Asus' Essentio CM5675-07 features a welcome new midtower case design, and relatively fast performance for its $749 price. Those are about its only distinguishing qualities. It lacks interesting features like wireless networking, Blu-ray, or a dedicated graphics card, which makes it hard to generate much enthusiasm for a desktop that simply performs certain tasks (not all) a few seconds faster than its less-expensive competition. The Essentio CM5675-07 would make a workable upgrade platform, and it would be a fine productivity box if you weren't overly focused on digital media editing. Otherwise, you can spend less for desktops with more useful features.
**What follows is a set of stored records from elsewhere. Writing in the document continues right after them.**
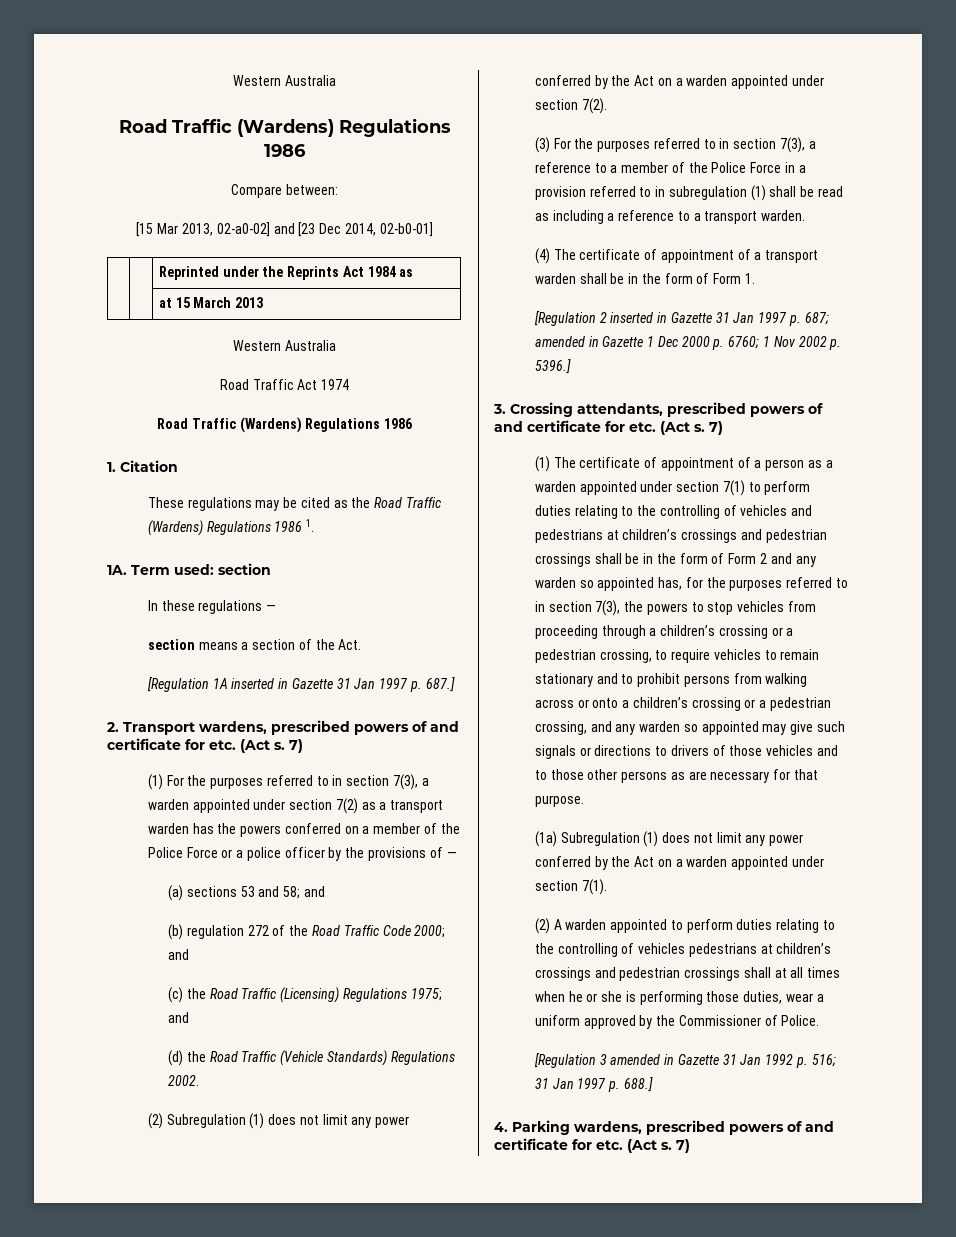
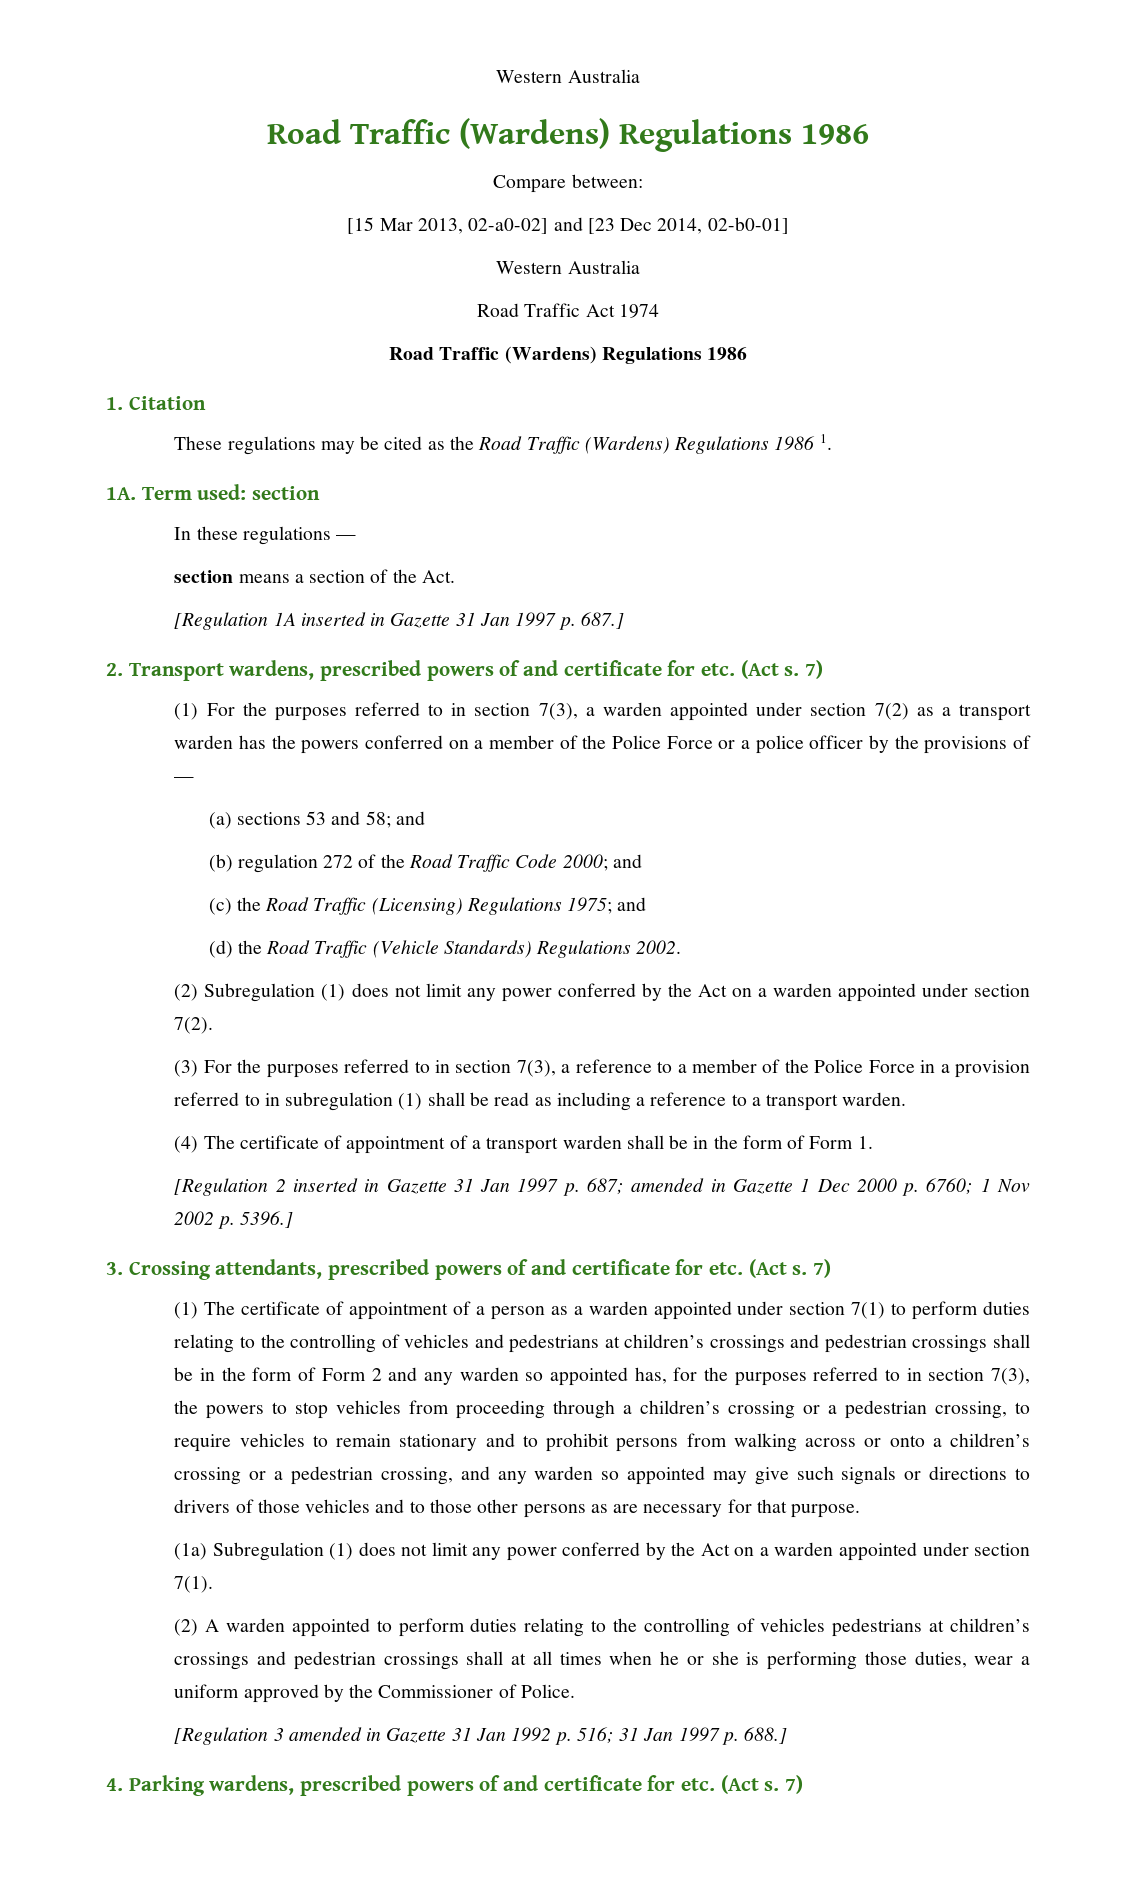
- | | Reprinted under the Reprints Act 1984 as
- | | at 15 March 2013

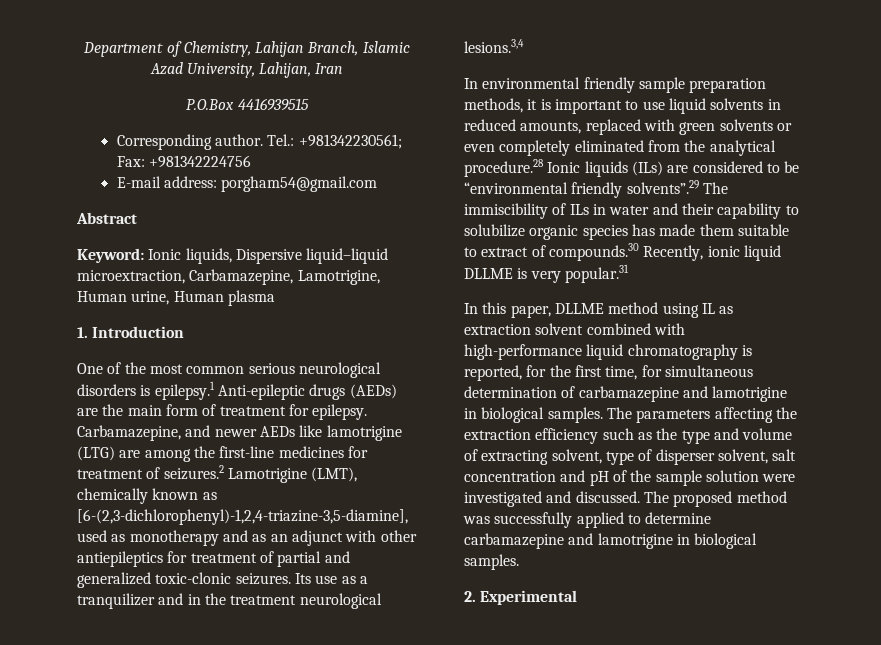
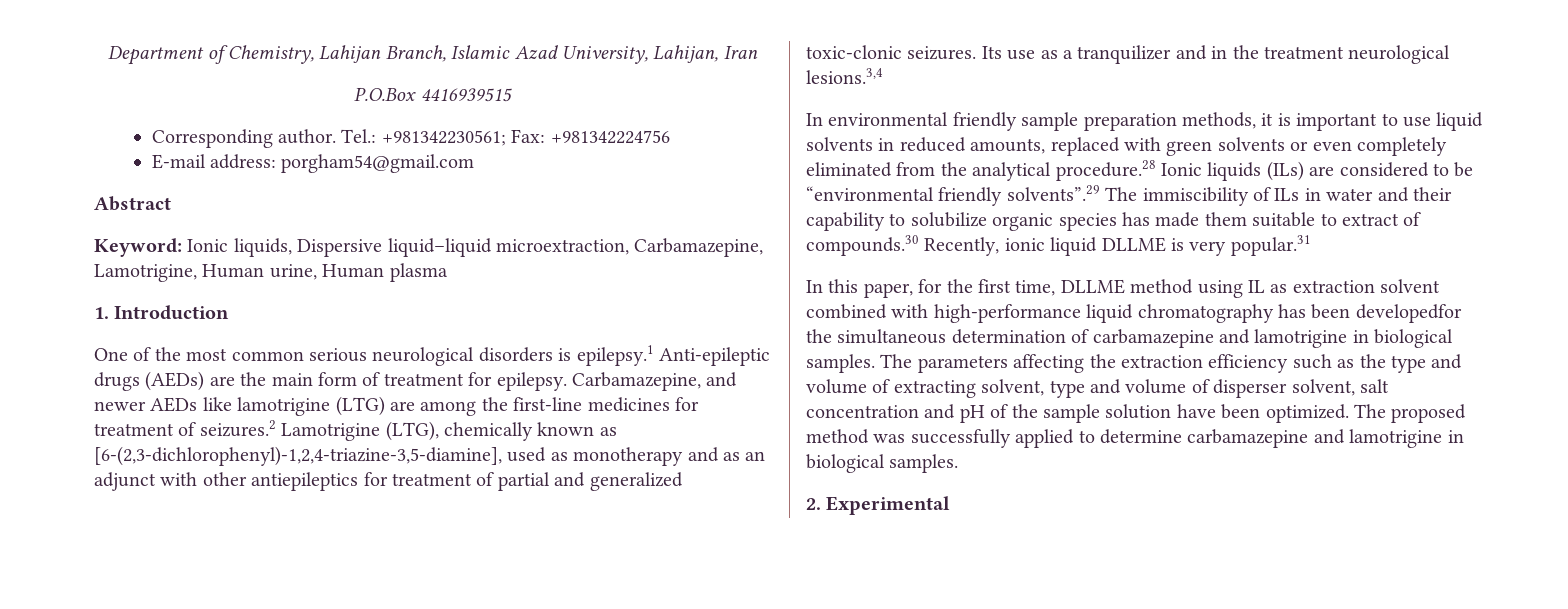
- Carbamazepine, and newer AEDs like lamotrigine (LTG) are among the first-line medicines for treatment of seizures.2 Lamotrigine (LMT), chemically known as [6-(2,3-dichlorophenyl)-1,2,4-triazine-3,5-diamine], used as monotherapy and as an adjunct with other antiepileptics for treatment of partial and generalized toxic-clonic seizures.
+ Carbamazepine, and newer AEDs like lamotrigine (LTG) are among the first-line medicines for treatment of seizures.2 Lamotrigine (LTG), chemically known as [6-(2,3-dichlorophenyl)-1,2,4-triazine-3,5-diamine], used as monotherapy and as an adjunct with other antiepileptics for treatment of partial and generalized toxic-clonic seizures.
- In this paper, DLLME method using IL as extraction solvent combined with high-performance liquid chromatography is reported, for the first time, for simultaneous determination of carbamazepine and lamotrigine in biological samples.
+ In this paper, for the first time, DLLME method using IL as extraction solvent combined with high-performance liquid chromatography has been developedfor the simultaneous determination of carbamazepine and lamotrigine in biological samples.
- The parameters affecting the extraction efficiency such as the type and volume of extracting solvent, type of disperser solvent, salt concentration and pH of the sample solution were investigated and discussed.
+ The parameters affecting the extraction efficiency such as the type and volume of extracting solvent, type and volume of disperser solvent, salt concentration and pH of the sample solution have been optimized.

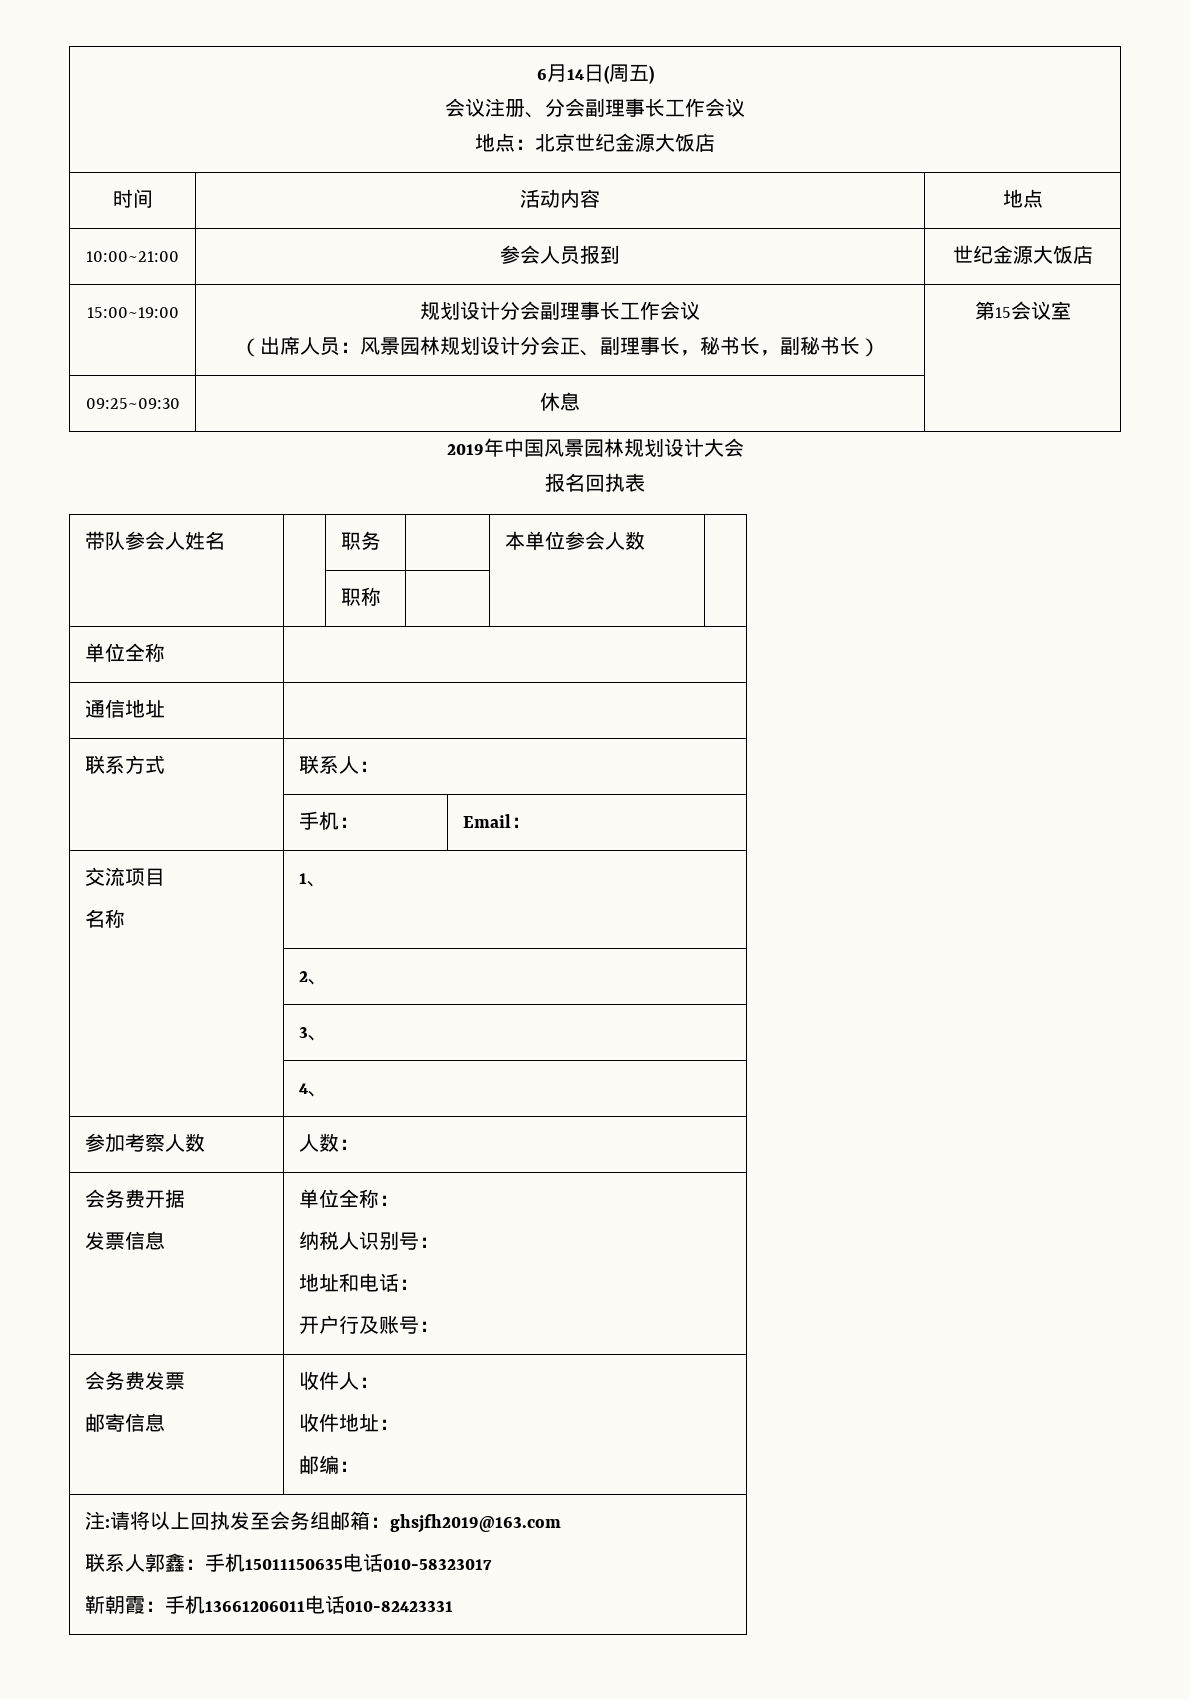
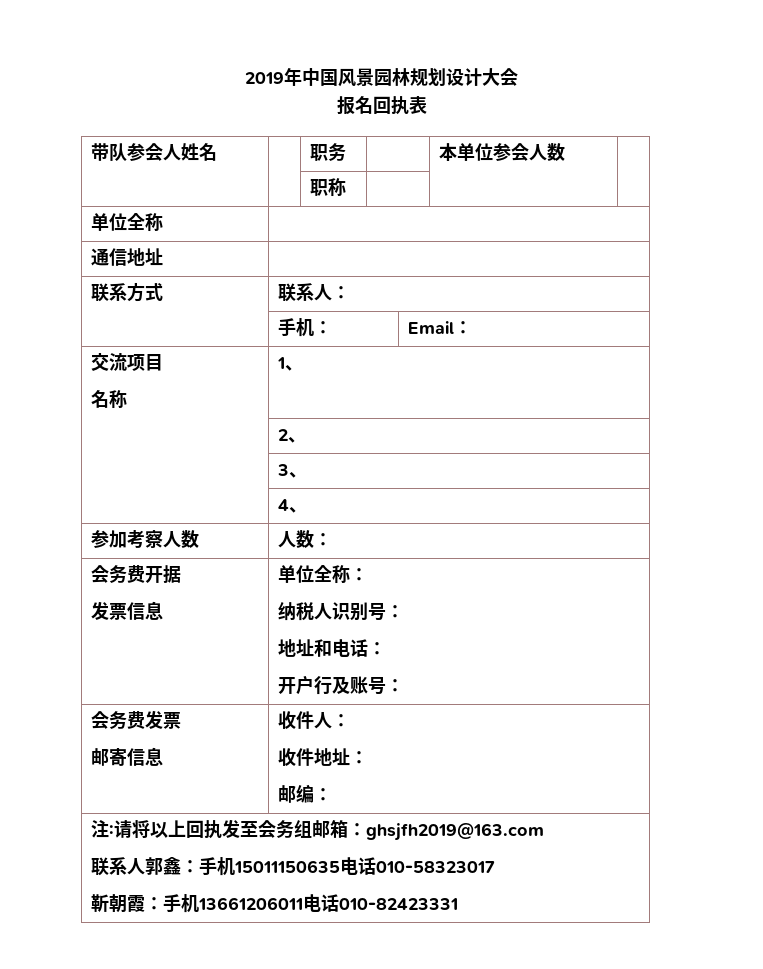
- 6月14日(周五)
- 会议注册、分会副理事长工作会议
- 地点：北京世纪金源大饭店
- 时间 | 活动内容 | 地点
- 10:00~21:00 | 参会人员报到 | 世纪金源大饭店
- 15:00~19:00 | 规划设计分会副理事长工作会议
- （出席人员：风景园林规划设计分会正、副理事长，秘书长，副秘书长） | 第15会议室
- 09:25~09:30 | 休息 |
We'll give Asus credit for the Essentio CM5675-07's updated chassis. It replaces the boring, boxy case from the
|Asus Essentio CM5675-07||HP Pavilion p6540y|
|CPU||3.2GHz Intel Core i5 650||2.8GHz AMD Athlon II X4 830|
|Memory||8GB 1,333MHz DDR3 SDRAM||8GB 1,333MHz DDR3 SDRAM|
|Graphics||32MB (shared) Intel GMA HD X4500 integrated graphics chip||256MB (shared) ATI Radeon HD 4200 integrated graphics chip|
|Hard drives||1TB, 7,200rpm||1TB, 7,200rpm|
|Optical drive||Dual-layer DVD burner||Dual-layer DVD burner|
|Networking||Gigabit Ethernet||Gigabit Ethernet|
|Operating system||Windows 7 Home Premium (64-bit)||Windows 7 Home Premium (64-bit)|
The closest competitor to the Essentio CM5675-07 is the $699 HP Pavilion p6540y, an AMD-based midtower in a color HP refers to as "magnesium gray." And here we thought all Windows midtowers were supposed to be black.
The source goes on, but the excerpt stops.